Fusarium head blight (FHB) caused by Fusarium graminearum (Fg) is major disease in barley, causing significant yield losses in the United States and other parts of the world. Most cultivars in the US are susceptible to Fg infection. Transgenic and gene editing technologies allow us to study underlying molecular mechanisms of host FHB resistance, uncover host FHB susceptibility genes, and produce barley cultivars that are resistant to FHB.  All these approaches rely on developing efficient protocols for tissue culture, transformation and regeneration. Cereals are notoriously recalcitrant to in vitro culture, and the protocols established for barley are genotype-dependent. To address this problem and assist the USWBSI community of barley researchers, we have established a barley genetic engineering facility to develop tissue culture and transformation protocols for a wide range of agronomically important barley cultivars. Our improved plant tissue culture protocols permit the regeneration of multiple barley plantlets from a single scutellum explant from the two-rowed cultivar Genesis and the six-rowed cultivar Morex. Transgenic barley plants have been produced using these cultivars using both biolistic and Agrobacterium-mediated transformation methods. Additionally, we have improved our CRISPR-gene editing platform to generate knock-outs (KO) for several host genes involved in conditioning Fg susceptibility. We have adopted the polycistronic tRNA-gRNA (PTG) platform which enhances gRNA production and mutation efficiency in transformed plants by creating double cuts at targets in the barley genome. Our studies with the model plant Arabidopsis have shown that CRISPR-mediated knock-outs of the AtEIN2 (ethylene insensitive 2) gene result in an augmented Fg resistance. Additionally, the HvUGT (uridine diphosphate glycosyltranferase) promoter has been shown to play a vital role in FHB susceptibility. We have constructed transient and integrating gene editing vectors based on the PTG platform to disrupt HvEIN2 and modulate regulation of the promoter of barley HvUGT. Results using barley protoplasts and calli confirm that this modified CRISPR approach reliably produces site-specific mutations within the HvEIN2 coding region and the HvUGT promoter.
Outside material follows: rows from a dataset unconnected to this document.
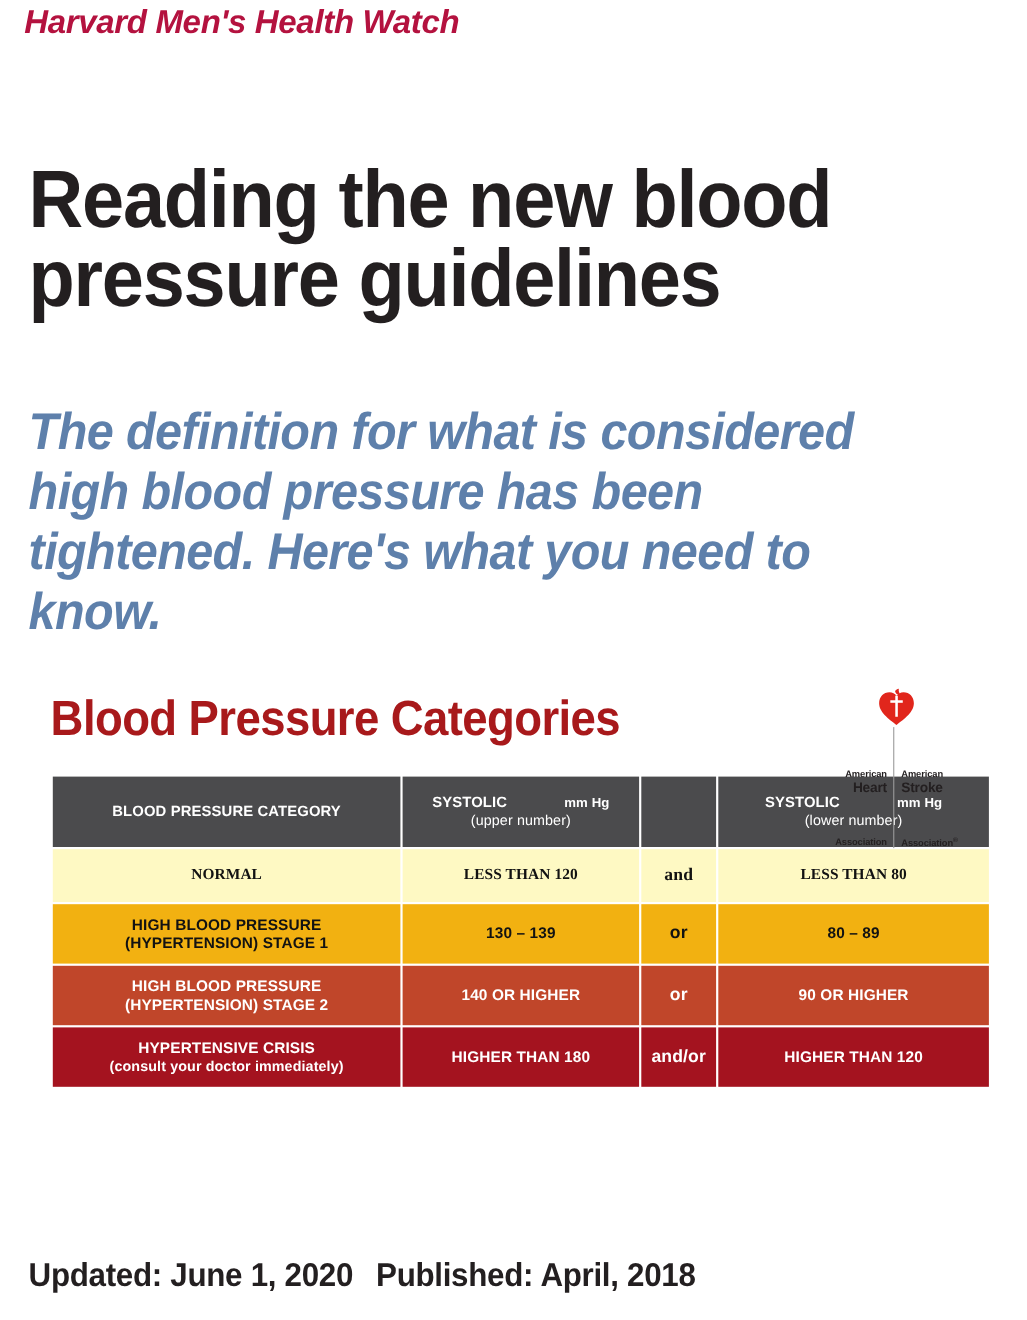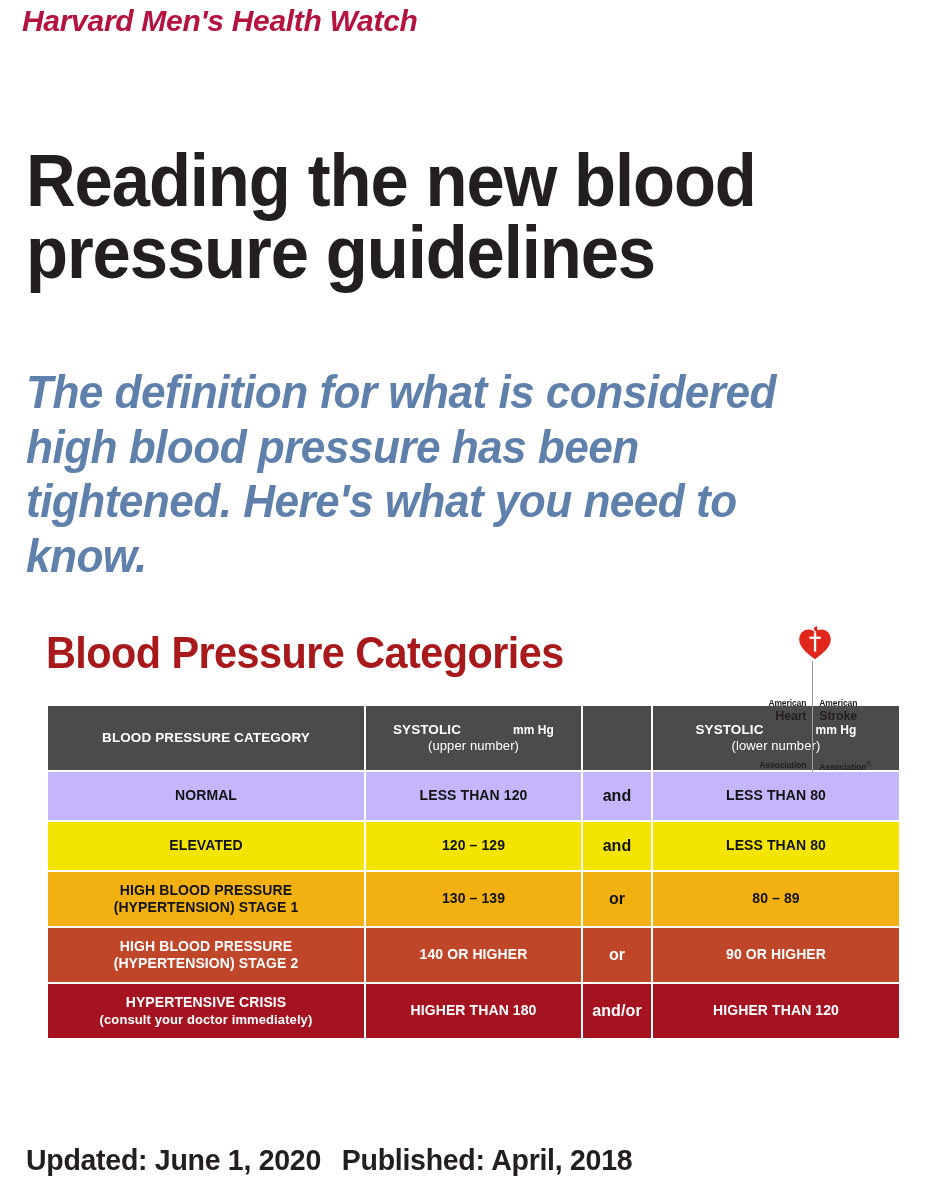--- a/index.html
+++ b/index.html
@@ -184,7 +184,7 @@
     font-size: 16px;
     margin-left: 24px;
   }
-  tbody tr.r-normal td   { background: #c4b5fd; color: #121212; }
+  tbody tr.r-normal td   { background: #fef9c3; color: #121212; font-family: Liberation Serif, serif; }
   tbody tr.r-elevated td { background: #f3e500; color: #121212; }
   tbody tr.r-stage1 td   { background: #f2b111; color: #121212; }
   tbody tr.r-stage2 td   { background: #c0462a; color: #ffffff; }

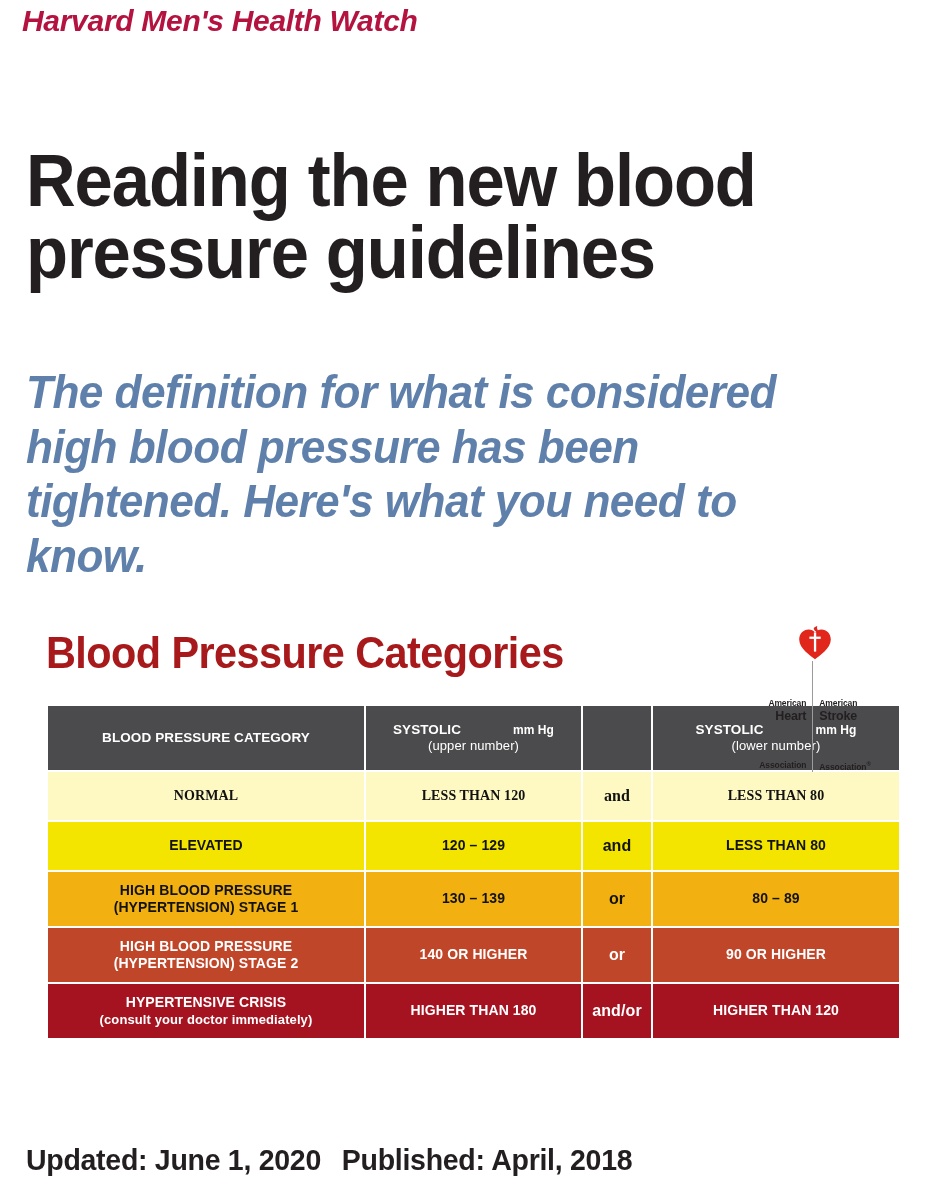--- a/index.html
+++ b/index.html
@@ -280,14 +280,6 @@
         <td class="conn">and</td>
         <td>LESS THAN 80</td>
       </tr>
-      <tr class="r-elevated">
-        <td class="cell-two-line">
-          <span class="l1">ELEVATED</span>
-        </td>
-        <td>120 – 129</td>
-        <td class="conn">and</td>
-        <td>LESS THAN 80</td>
-      </tr>
       <tr class="r-stage1">
         <td class="cell-two-line">
           <span class="l1">HIGH BLOOD PRESSURE</span>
ACKNOWLEDGEMENT AND DISCLAIMER

This material is based upon work partially supported by the U.S. Department of Agriculture, under Project ID #FY22-GD-003. This is a cooperative project with the U.S. Wheat & Barley Scab Initiative. Any opinions, findings, conclusions, or recommendations expressed in this publication are those of the authors and do not necessarily reflect the view of the U.S. Department of Agriculture.